Viasat met with active and former military personnel and learned that targeting coordination, which includes the positions of friendly fire and ground forces, was conducted almost entirely by voice communications between the Close Air Support (CAS) pilot and warfighters on the ground. Due to a multitude of factors, including intermittent and unreliable communications, Viasat learned this was an imprecise process that had to be changed.
In just 17 short months, Viasat took the concept of a HHL16 radio that was sketched on the back of a napkin to delivering a number of units to Special Forces Joint Terminal Attack Controllers (JTACs) to undergo operational assessment. Shortly thereafter, the HHL16 successfully completed operational assessment and the radio immediately entered production earning the official nomenclature “AN/PRC-161.”
Today, Viasat’s AN/PRC-161 HHL16 radio provides precise targeting coordination through what is now called Digitally Aided Close Air Support (DACAS). Pilots and JTAC’s are now equipped with a tool that provides precise position and location accuracy and reliable communications, so that deadly mistakes are less likely to happen.

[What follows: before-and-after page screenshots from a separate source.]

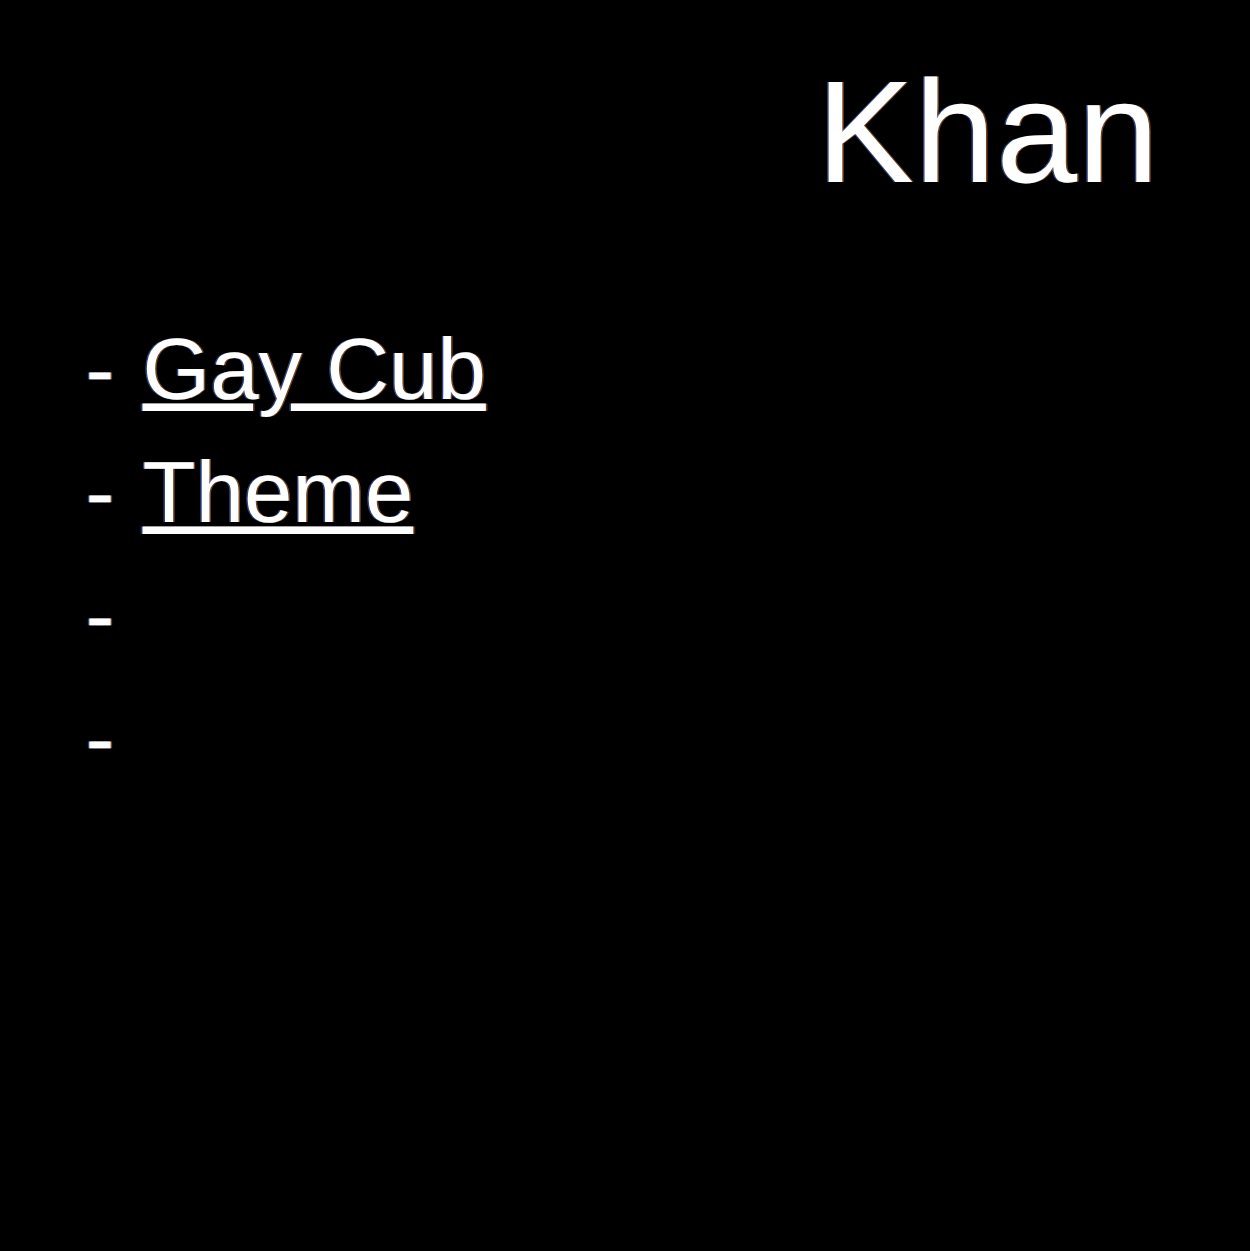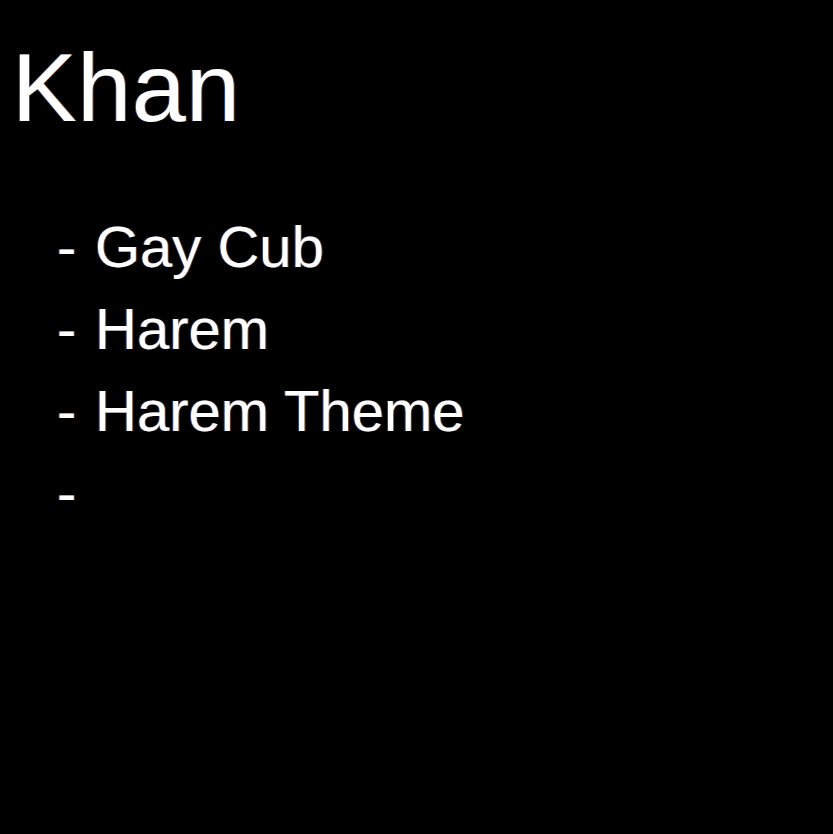"Khan" .slide-title { text-align: left -> right }
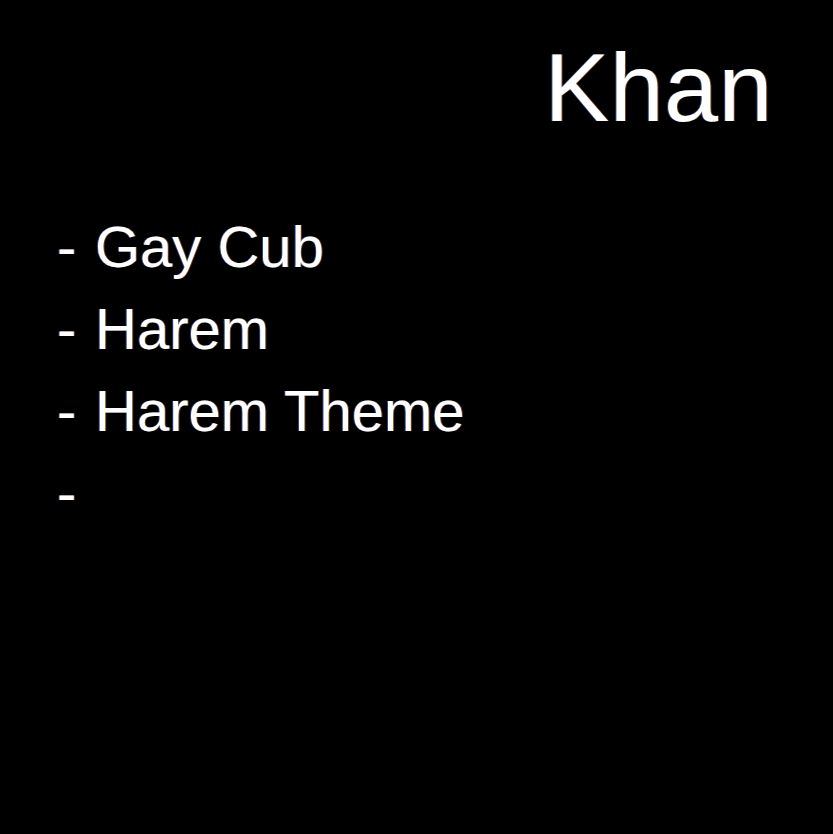"Gay Cub" .bullet-text { text-decoration: none -> underline }
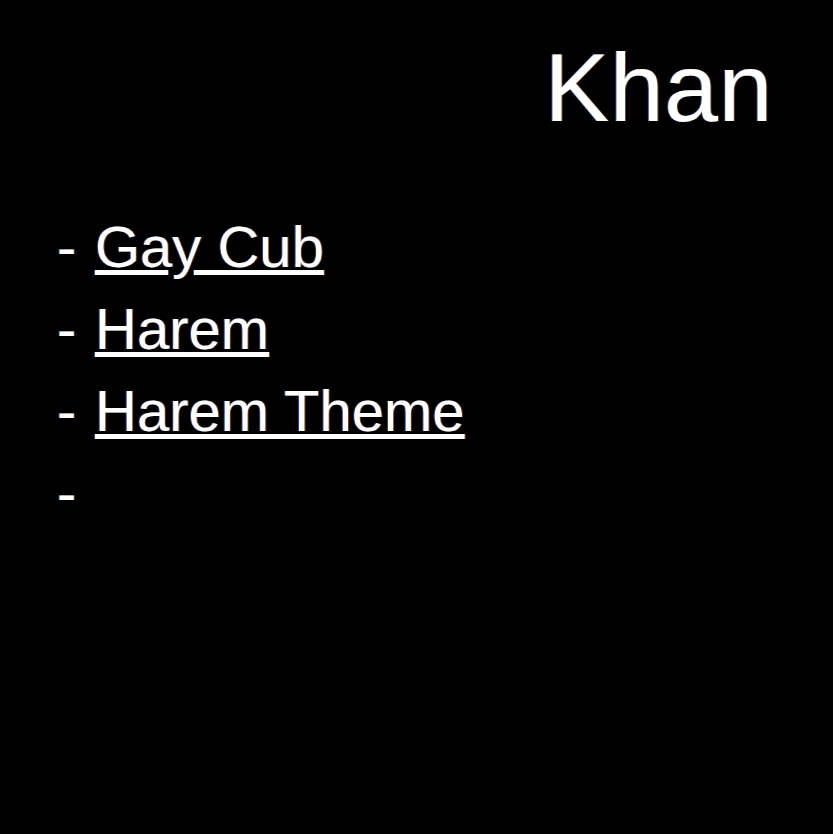"Harem" span.bullet-text { text: Harem -> Theme }
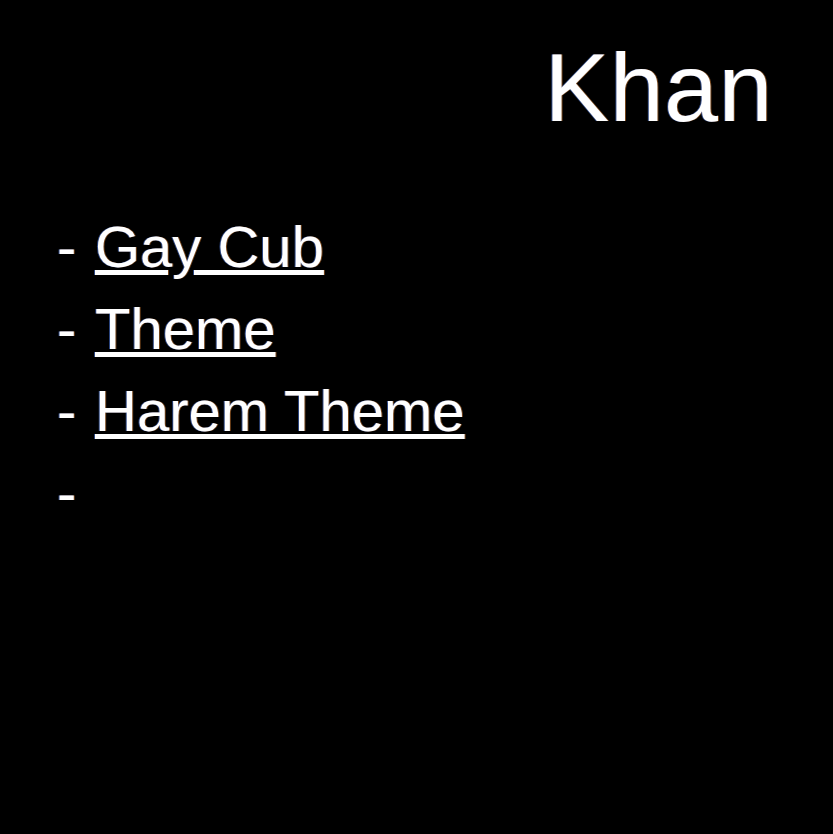"Harem Theme" span.bullet-text { html: <span>Harem Theme</span> -> none }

Viasat’s development of the AN/PRC-161 is but one example of successful communications provisioning; by leveraging the power of technology leadership and the agility of commercial innovation, the DoD can now ensure they are delivering lifesaving technology to warfighters when most needed — on the battlefield.
At Viasat, the steps the DoD is taking to provide military forces with commercial technologies is most heartening; however, more needs to be done to ensure cultural inertia does not bog down development and that an overly complex acquisition processes becomes just a reminder of past challenges.
Leveraging commercial innovation is a largely untapped opportunity for military and government leaders to revamp their acquisition models for the 21st century — leaders must accelerate the deployment of new warfighter capabilities to shorten missions and save lives.
Ken Peterman serves as Viasat’s President of Government Systems, a market leader in tactical networking and Link-16 datalinks; information assurance and cybersecurity; assured, high capacity satellite communications; and air/ground situational awareness. Under Ken’s leadership, Viasat is leveraging shifts in technology paradigms to bring game-changing operational capabilities to the warfighter faster than ever before to dramatically enhance mission efficacy and improve safety for warfighters both in the U.S. and among international coalition forces.